Rantings aside, critics more intrepid than raved about Terrence Howard, the aforementioned pimp, and his powerful delivery. Commended him for humanizing a "pimp," the sleaziest of the sleaze, and demonstrating real talent. Huh. Terrence Howard, the other guy from "The Brothers," the crazy boyfriend in "Lackawanna Blues," and a few other things. Being a sucka for a great actor not named Denzel, Samuel (who has had more than a few questionable flicks), or Taye, I put my moral aside and saw the film.

True to reviews, the film succeeds in growing the pimp, DJay. His initial frame of mind is clear--he's a pimp, small time drug dealer trying to keep himself fed and housed in low-ride North Memphis. The reappearance of a high school friend jarrs his memory of what he could have been, and then sets out to be more than a pimp. Interesting plot.

The problem is that the scenes never live up to their potential. The regional dialogue keeps my uninitiated ear listening for phrases to drop when I perpetrate like I know something more about Memphis than BBQ. Visually, the film is a tour of run-down Memphis. But the scenes do not accomplish the emotion I anticipated. Characters may begin important conversations--the meaning of being a pimp or prostitute--but do not carr the dialogue through its natural conclusion, or offer intruiging responses. A few scenes are outrightly gratuitous, and after a while I never wanted to hear the words "trick" "ho" or B*tch" again. .

Even with its success as a character piece, the film could improve by exploring or explaining how DJay came to manage and staff his operation. How did he get hooked up with a womanlike Shug? What does he love about her? Why does she love him? For me to feel sympathetic toward a vile individual, especially a pimp, I need to understand his circumstances beyond the "Daddy left me" scenario.
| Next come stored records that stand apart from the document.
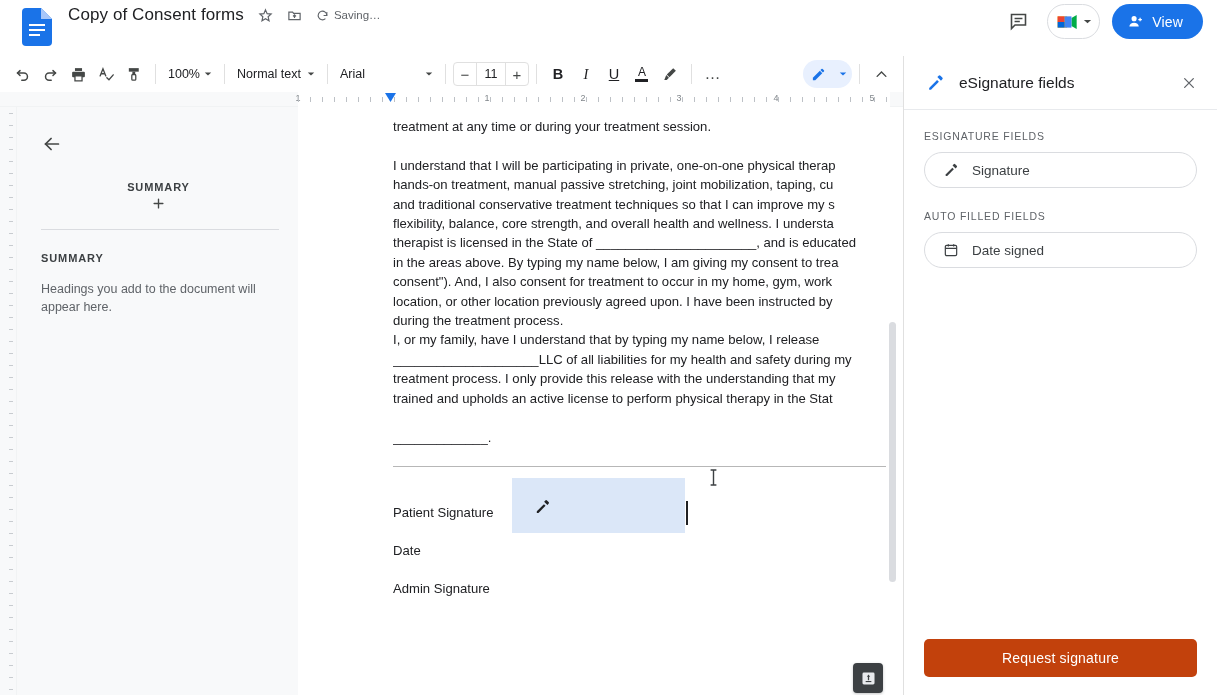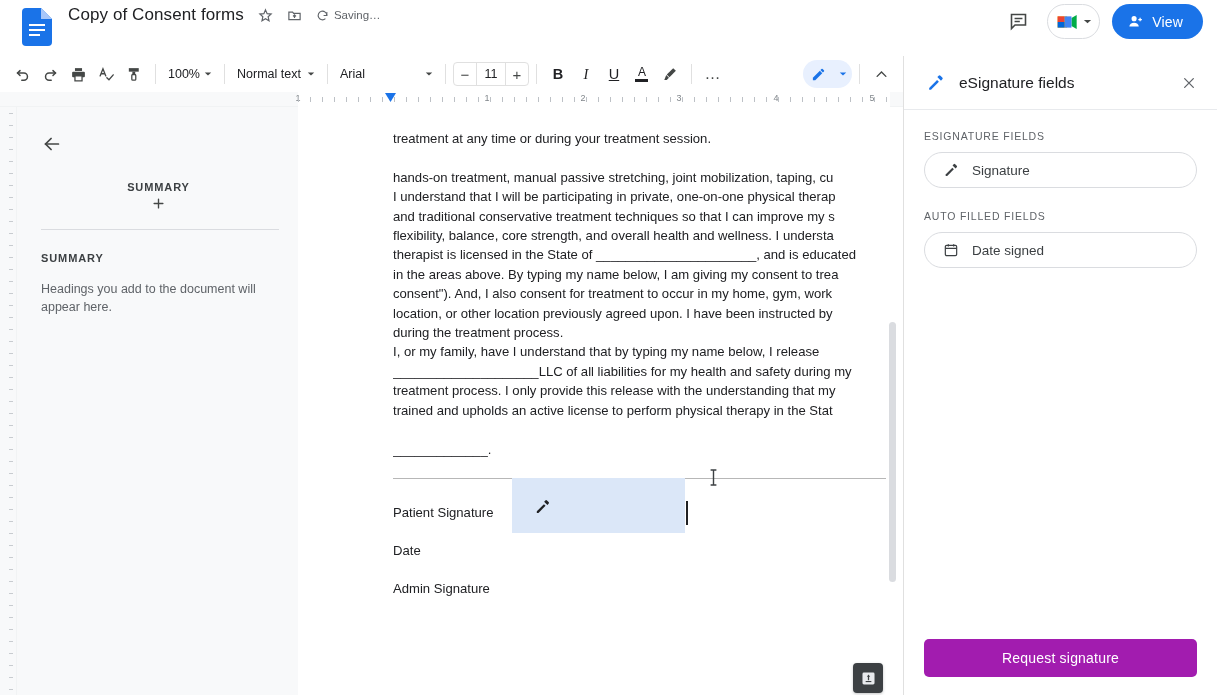--- a/index.html
+++ b/index.html
@@ -117,21 +117,21 @@
 
   
   .doc-area {
     position:absolute; top:107px; left:298px; width:605px; height:588px; background:#fff;
     overflow:hidden;
   }
   .doc-page {
     position:absolute; top:0; left:0; width:592px; height:588px; background:#fff; padding:9px 0 0 0;
   }
   .doc-text {
-    position:absolute; left:95px; top:12px; width:500px;
+    position:absolute; left:95px; top:0px; width:500px;
     font-family:"Liberation Sans", sans-serif; font-size:13.1px; color:#202124; line-height:19.4px;
   }
   .clip-line { white-space:nowrap; overflow:hidden; }
   .hr-rule { width:493px; height:1px; background:#b7b7b7; margin:19px 0 0 0; }
 
   .sig-block { position:absolute; left:95px; top:398px; width:500px; font-size:13.1px; color:#202124; }
   .sig-row { position:relative; height:38px; }
   .sig-placeholder {
     position:absolute; left:119px; top:-27px; width:173px; height:55px; background:#dbe7f8;
     display:flex; align-items:flex-start; padding:20px 0 0 22px;
@@ -172,21 +172,21 @@
   }
   .field-chip {
     height:36px; border:1px solid #dadce0; border-radius:20px; display:flex; align-items:center;
     gap:13px; padding:0 18px; font-size:13.5px; color:#3c4043; cursor:grab; background:#fff; margin-bottom:22px;
   }
   .chip-icon { display:flex; align-items:center; color:#3c4043; }
   .sp-footer {
     position:absolute; bottom:0; left:0; width:100%; padding:14px 20px 18px 20px; background:#fff;
   }
   .req-btn {
-    width:100%; height:38px; background:#a21caf; color:#fff; border:none; border-radius:5px;
+    width:100%; height:38px; background:#c2410c; color:#fff; border:none; border-radius:5px;
     font-size:14px; font-family:inherit; cursor:pointer; letter-spacing:0.2px;
   }
 </style>
 </head>
 <body>
 
 <div class="app">
 
   <div class="header">
 
@@ -487,22 +487,22 @@
     <div class="sec-label outline-label">SUMMARY</div>
     <div class="outline-hint">Headings you add to the document will appear here.</div>
   </div>
 
   <div class="doc-area">
     <div class="doc-page">
       <div class="doc-text">
         <div class="clip-line" style="height:10px;overflow:hidden;opacity:.55">&nbsp;</div>
         <div class="clip-line">treatment at any time or during your treatment session.</div>
         <div class="clip-line">&nbsp;</div>
+        <div class="clip-line">I understand that I will be participating in private, one-on-one physical therap</div>
         <div class="clip-line">hands-on treatment, manual passive stretching, joint mobilization, taping, cu</div>
-        <div class="clip-line">I understand that I will be participating in private, one-on-one physical therap</div>
         <div class="clip-line">and traditional conservative treatment techniques so that I can improve my s</div>
         <div class="clip-line">flexibility, balance, core strength, and overall health and wellness.  I understa</div>
         <div class="clip-line">therapist is licensed in the State of ______________________, and is educated</div>
         <div class="clip-line">in the areas above. By typing my name below, I am giving my consent to trea</div>
         <div class="clip-line">consent"). And, I also consent for treatment to occur in my home, gym, work</div>
         <div class="clip-line">location, or other location previously agreed upon. I have been instructed by</div>
         <div class="clip-line">during the treatment process.</div>
         <div class="clip-line">I, or my family, have I understand that by typing my name below, I release</div>
         <div class="clip-line">____________________LLC of all liabilities for my health and safety during my</div>
         <div class="clip-line">treatment process. I only provide this release with the understanding that my</div>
Finally, Taryn Manning rocked as the dilly backwater prostitute. In many scenes, she effortlessly nabbed the humor or seriousness from the leads with a nook, nod, saunter or question. Where DJay fell off, her appearances kept the movie interesting.

This film is one that's perfect for a Friday night stroll through the aisles at Blobckbuster, the visit when you're looking for something you heard was kinda good, and you remember it looked interesting. Seek out "Hustle and Flow."